To measure the cohesion of the fish, we calculated a “cohesion fish seconds” metric. To do this, we multiplied the amount of time each group spent all together (in a group size of 3) by three and the amount of time each group spent with two fish together and one apart by 2. We then added these products together for the following overall equation: (3 × all three fish together) + (2 × two fish together, one apart) = cohesion fish seconds.

To measure the activity of the fish, we calculated an “active fish seconds” metric, derived from summing the products of each possible combination times the number of fish that were moving in that combination. For example, when all three fish are moving, we multiply the amount of time they spend in that combination by 3, giving us the total number of time spent by all three fish in that configuration. We multiplied the amount of time two fish were moving by 2, and the amount of time just one fish was moving by 1. We then added these products together, for this overall equation: ([3 × all three fish moving] + [2 × two fish moving] + [one fish moving]) = active fish seconds. This takes into account the movement of every single fish, rather than just analyzing the average of each group of 3.
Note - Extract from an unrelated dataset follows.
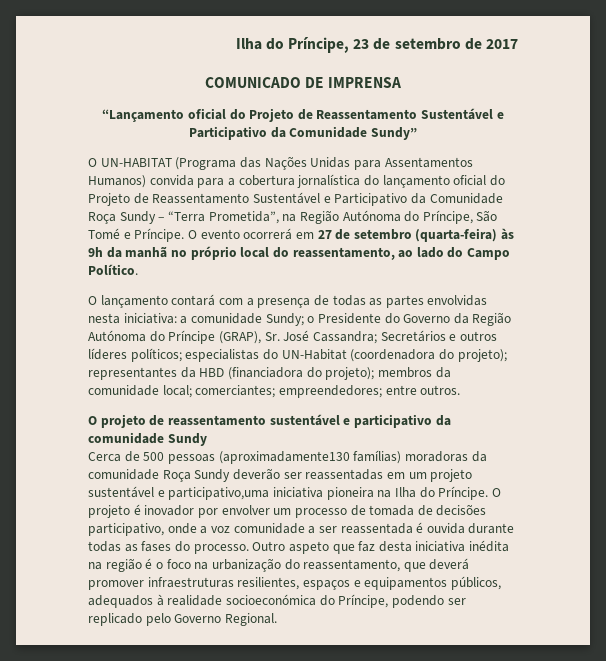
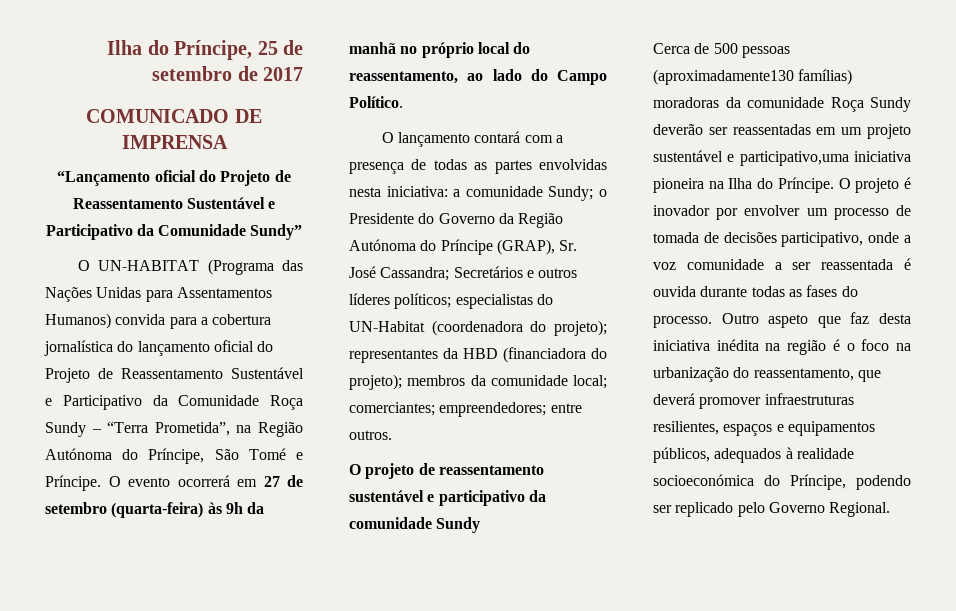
- Ilha do Príncipe, 23 de setembro de 2017
+ Ilha do Príncipe, 25 de setembro de 2017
To measure the wall surfing, we calculated a “wall surfing fish seconds” metric in a manner similar to “active fish seconds.” We calculated this by multiplying the amount of time all three fish were wall surfing by 3, multiplying the amount of time two fish were wall surfing by 2, and multiplying the amount of time just one fish was wall surfing by 1, and then adding the products together. This takes into account the movement of every single fish to get an overall measure of wall surfing for the entire group.
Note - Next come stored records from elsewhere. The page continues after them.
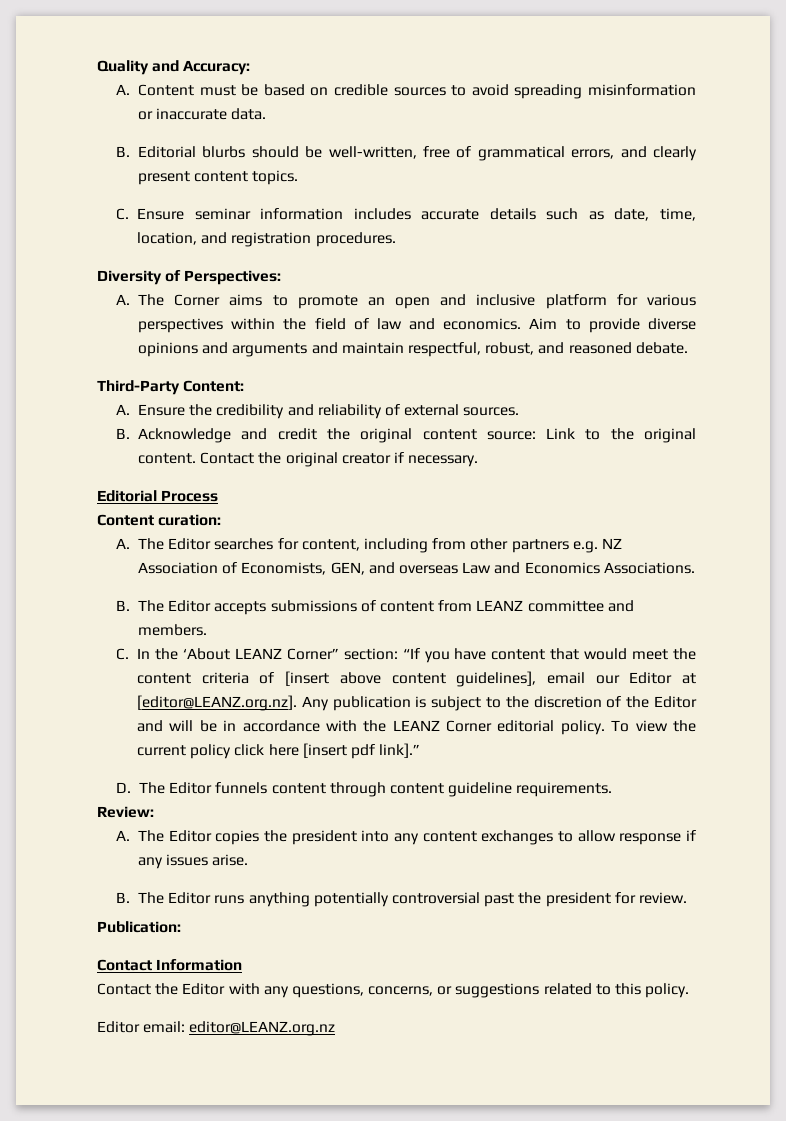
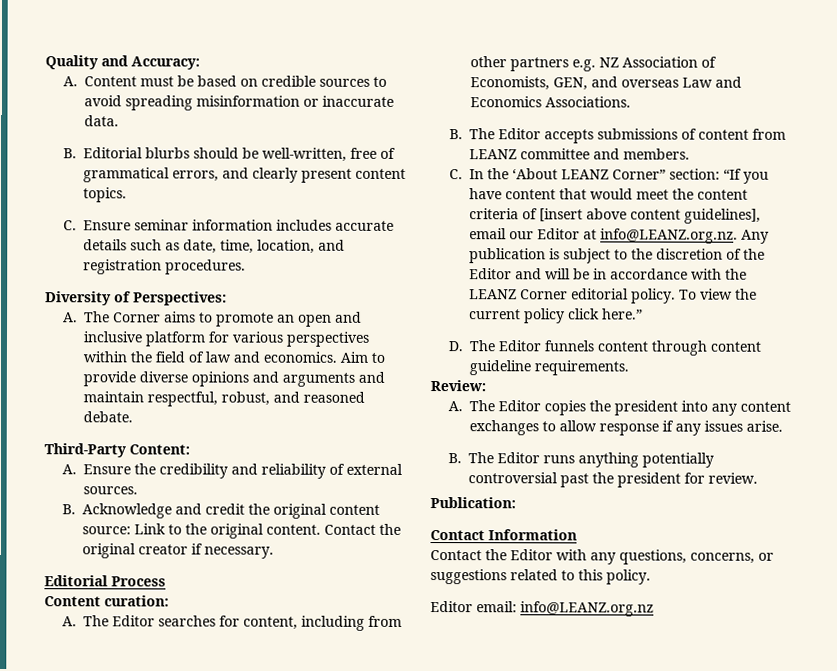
- C. In the ‘About LEANZ Corner” section: “If you have content that would meet the content criteria of [insert above content guidelines], email our Editor at [editor@LEANZ.org.nz]. Any publication is subject to the discretion of the Editor and will be in accordance with the LEANZ Corner editorial policy.
+ C. In the ‘About LEANZ Corner” section: “If you have content that would meet the content criteria of [insert above content guidelines], email our Editor at info@LEANZ.org.nz. Any publication is subject to the discretion of the Editor and will be in accordance with the LEANZ Corner editorial policy.
- To view the current policy click here [insert pdf link].”
+ To view the current policy click here.”
- Editor email: editor@LEANZ.org.nz
+ Editor email: info@LEANZ.org.nz

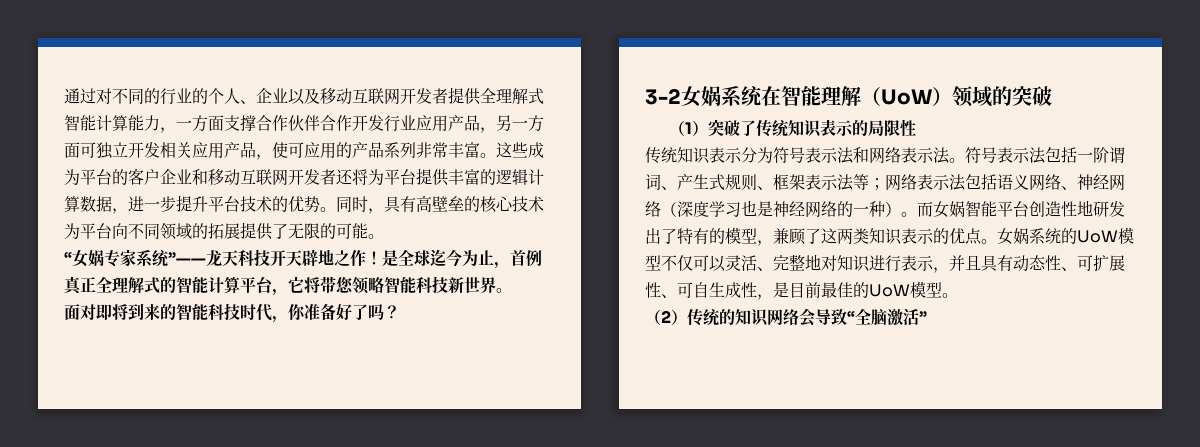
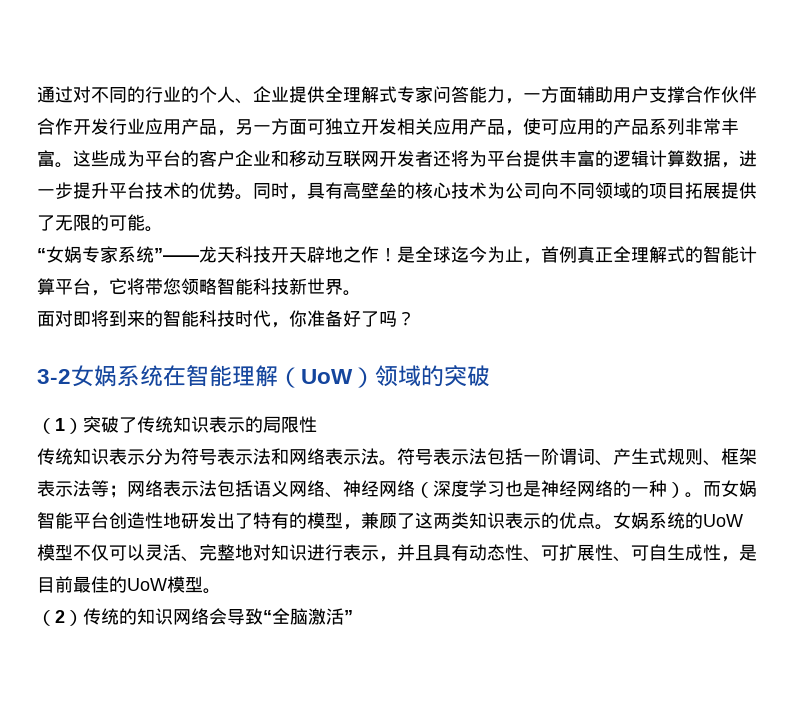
- 通过对不同的行业的个人、企业以及移动互联网开发者提供全理解式智能计算能力，一方面支撑合作伙伴合作开发行业应用产品，另一方面可独立开发相关应用产品，使可应用的产品系列非常丰富。
+ 通过对不同的行业的个人、企业提供全理解式专家问答能力，一方面辅助用户支撑合作伙伴合作开发行业应用产品，另一方面可独立开发相关应用产品，使可应用的产品系列非常丰富。
- 同时，具有高壁垒的核心技术为平台向不同领域的拓展提供了无限的可能。
+ 同时，具有高壁垒的核心技术为公司向不同领域的项目拓展提供了无限的可能。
To score the behavioral responses to startles, we scored the same basic activity information as described above at 3 s before each startle and at 3 s after the startle. In addition, we recorded the number of active fish and the number of fish that were in cover 3 s before and after the startle, as well as how many fish moved, froze, or performed a c-start maneuver during each startle. The c-start is an involuntary response where the fish adopts a c shape with its body, then straightens out to travel in a direction where the fish can escape their perceived threat (Domenici and Blake 1997; see Figure 1).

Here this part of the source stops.